The blended federal and state effective tax rate for 2010 was 38.8% compared to 30.9% a year ago. A change in 2009 in the method used to allocate revenue within various US states resulted in a reduction in the state income tax rate that is used to calculate the company's combined federal and state income tax provision, reducing the blended tax rate and tax expense in 2009 significantly.

Balance Sheet

At December 31, 2010, Willis Lease had 179 commercial aircraft engines, 4 aircraft parts packages and 3 aircraft and other engine-related equipment in its lease portfolio, with a net book value of $998.0 million, compared to 169 commercial aircraft engines, 3 aircraft parts packages and 4 aircraft and other engine-related equipment in its lease portfolio, with a net book value of $976.8 million a year ago. The Company's funded debt-to-equity ratio was 3.22 to 1 at December 31, 2010, compared to 3.29 to 1 a year ago.

"With our stock continuing to trade at levels below book value, we continued our common share repurchase transactions in the quarter," said Forsyth. "We repurchased 189,000 shares in the quarter, increasing the total repurchased in 2010 to 367,000 shares at an average cost of $11.31 per share." Book value per common share was $21.24 at year end.

About Willis Lease Finance

Willis Lease Finance Corporation leases spare commercial aircraft engines and aircraft to commercial airlines, aircraft engine manufacturers, air cargo carriers and maintenance, repair and overhaul facilities worldwide. These leasing activities are integrated with the purchase and resale of used and refurbished commercial aircraft engines. In July 2009, Willis Lease Finance was ranked 19th on Fortune Small Business Magazine's America's list of 100 fastest growing small public companies.

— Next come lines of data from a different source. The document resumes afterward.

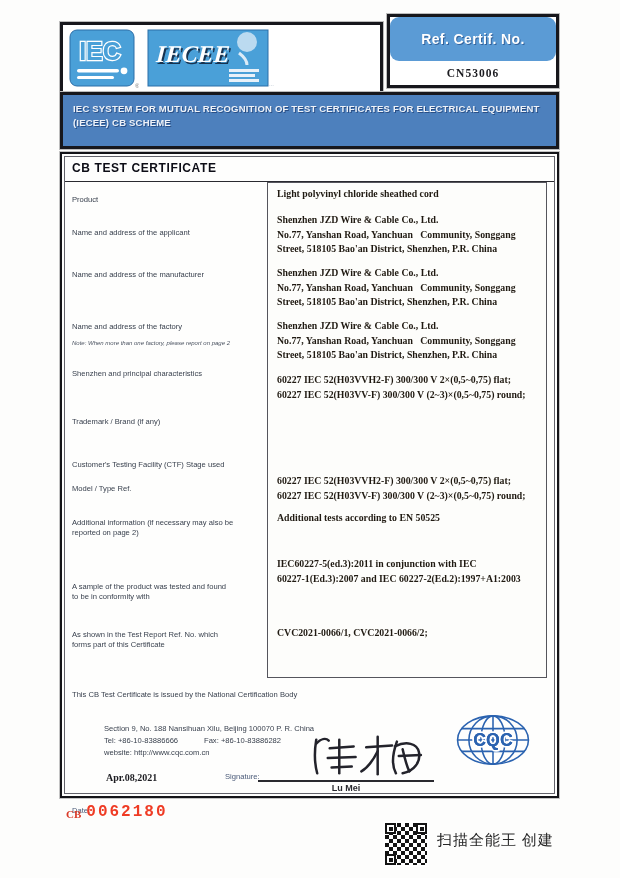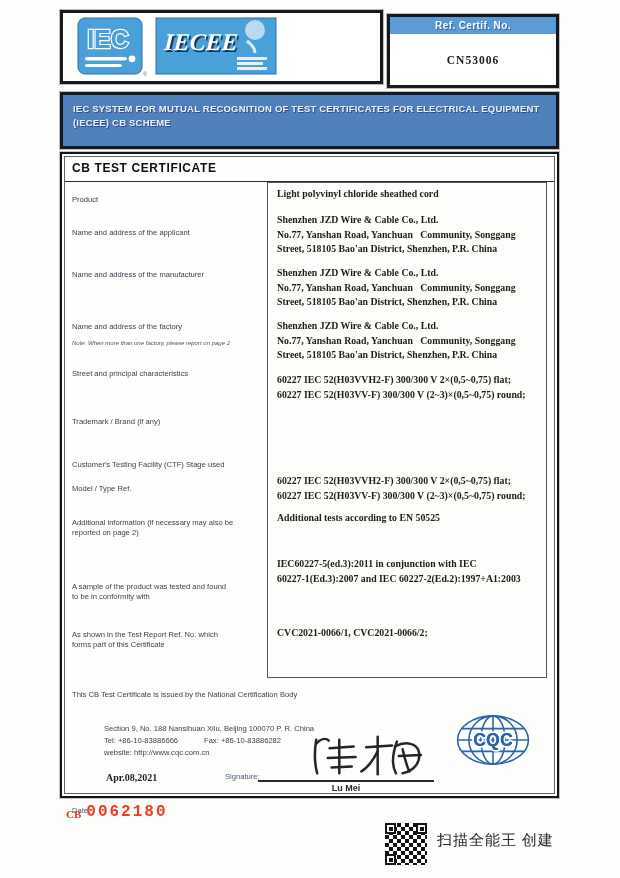--- a/index.html
+++ b/index.html
@@ -9,7 +9,7 @@
   }
   
   .hdr-box{position:absolute;box-sizing:border-box;border:3px solid #17171c;background:#fff;box-shadow:0 0 0 1px #bdbdbd;}
-  .logo-box{left:60px;top:10px;width:323px;height:74px;display:flex;align-items:center;padding:4px 14px;gap:8px;}
+  .logo-box{left:60px;top:22px;width:323px;height:74px;display:flex;align-items:center;padding:4px 6px;gap:8px;}
   .ref-box{left:387px;top:14px;width:172px;height:74px;display:flex;flex-direction:column;}
   .ref-strip{height:17px;background:#5b9bd5;display:flex;align-items:center;justify-content:center;
     color:#fff;font-size:10px;font-weight:bold;letter-spacing:.4px;text-shadow:1px 1px 0 #33629b;}

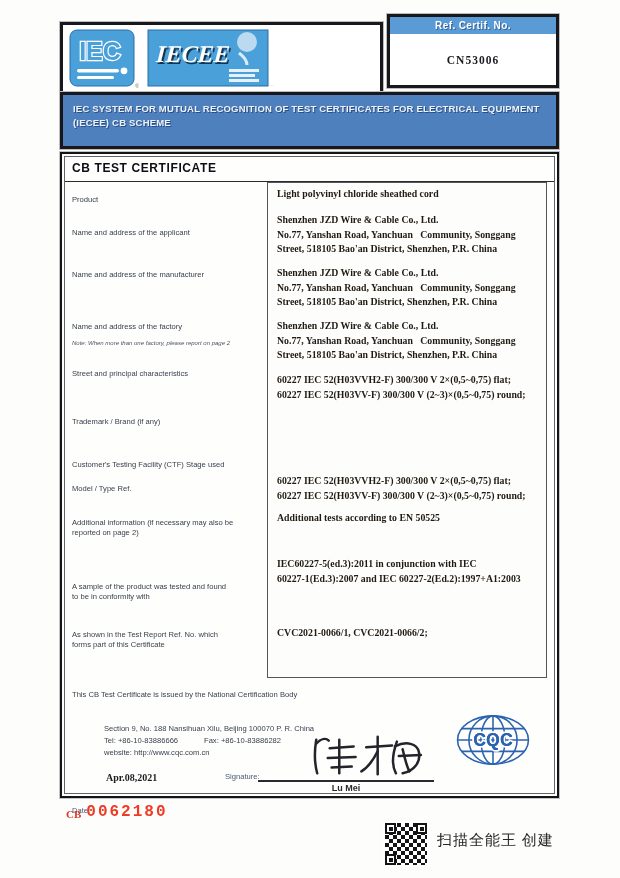--- a/index.html
+++ b/index.html
@@ -11,8 +11,8 @@
   .hdr-box{position:absolute;box-sizing:border-box;border:3px solid #17171c;background:#fff;box-shadow:0 0 0 1px #bdbdbd;}
   .logo-box{left:60px;top:22px;width:323px;height:74px;display:flex;align-items:center;padding:4px 6px;gap:8px;}
   .ref-box{left:387px;top:14px;width:172px;height:74px;display:flex;flex-direction:column;}
-  .ref-strip{height:17px;background:#5b9bd5;display:flex;align-items:center;justify-content:center;
-    color:#fff;font-size:10px;font-weight:bold;letter-spacing:.4px;text-shadow:1px 1px 0 #33629b;}
+  .ref-strip{height:44px;background:#5b9bd5;display:flex;align-items:center;justify-content:center;
+    color:#fff;font-size:14px;font-weight:bold;letter-spacing:.4px;text-shadow:1px 1px 0 #33629b;border-radius:9px;}
   .ref-val{flex:1;display:flex;align-items:center;justify-content:center;font-family:"Liberation Serif",serif;
     font-size:11.5px;font-weight:bold;color:#1b1b20;letter-spacing:1px;}
   

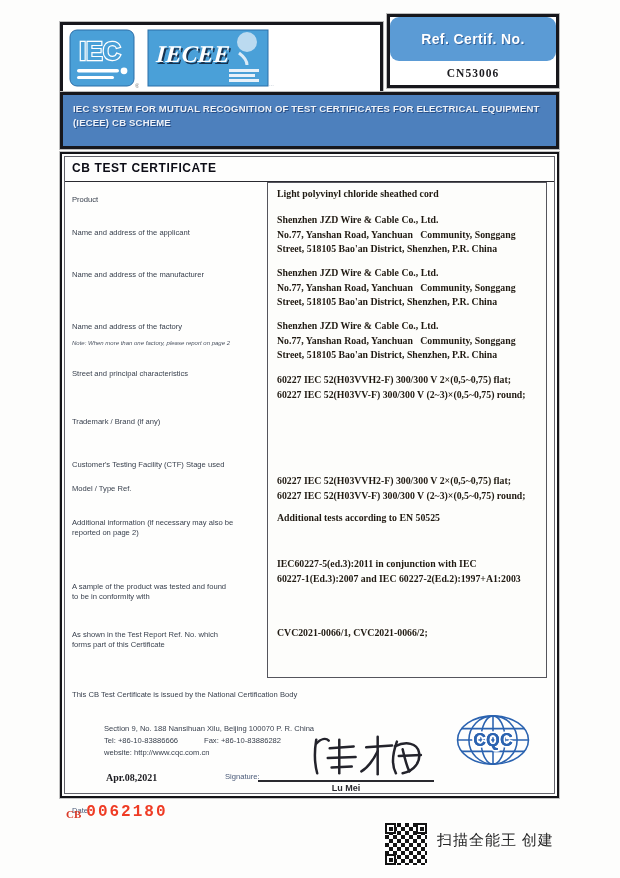--- a/index.html
+++ b/index.html
@@ -99,7 +99,7 @@
     <div class="lbl" style="top:116px">Name and address of the manufacturer</div>
     <div class="lbl" style="top:168px">Name and address of the factory</div>
     <div class="lbl-note" style="top:186px">Note: When more than one factory, please report on page 2</div>
-    <div class="lbl" style="top:215px">Street and principal characteristics</div>
+    <div class="lbl" style="top:215px">Shenzhen and principal characteristics</div>
     <div class="lbl" style="top:263px">Trademark / Brand (if any)</div>
     <div class="lbl" style="top:306px">Customer's Testing Facility (CTF) Stage used</div>
     <div class="lbl" style="top:330px">Model / Type Ref.</div>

Except for historical information, the matters discussed in this press release contain forward-looking statements that involve risks and uncertainties. Do not unduly rely on forward-looking statements, which give only expectations about the future and are not guarantees.  Forward-looking statements speak only as of the date they are made; and we undertake no obligation to update them. Our actual results may differ materially from the results discussed in forward-looking statements. Factors that might cause such a difference include, but are not limited to, the effects on the airline industry and the global economy of events such as terrorist activity, changes in oil prices and other disruptions to the world markets; trends in the airline industry and our ability to capitalize on those trends, including growth rates of markets and other economic factors; risks associated with owning and leasing jet engines and aircraft; our ability to successfully negotiate equipment purchases, sales and leases, to collect outstanding amounts due and to control costs and expenses; changes in interest rates and availability of capital, both to us and our customers; our ability to continue to meet the changing customer demands; regulatory changes affecting airline operations, aircraft maintenance, accounting standards and taxes; the market value of engines and other assets in our portfolio; and risks detailed in the Company's Annual Report on Form 10-K and other continuing reports filed with the Securities and Exchange Commission.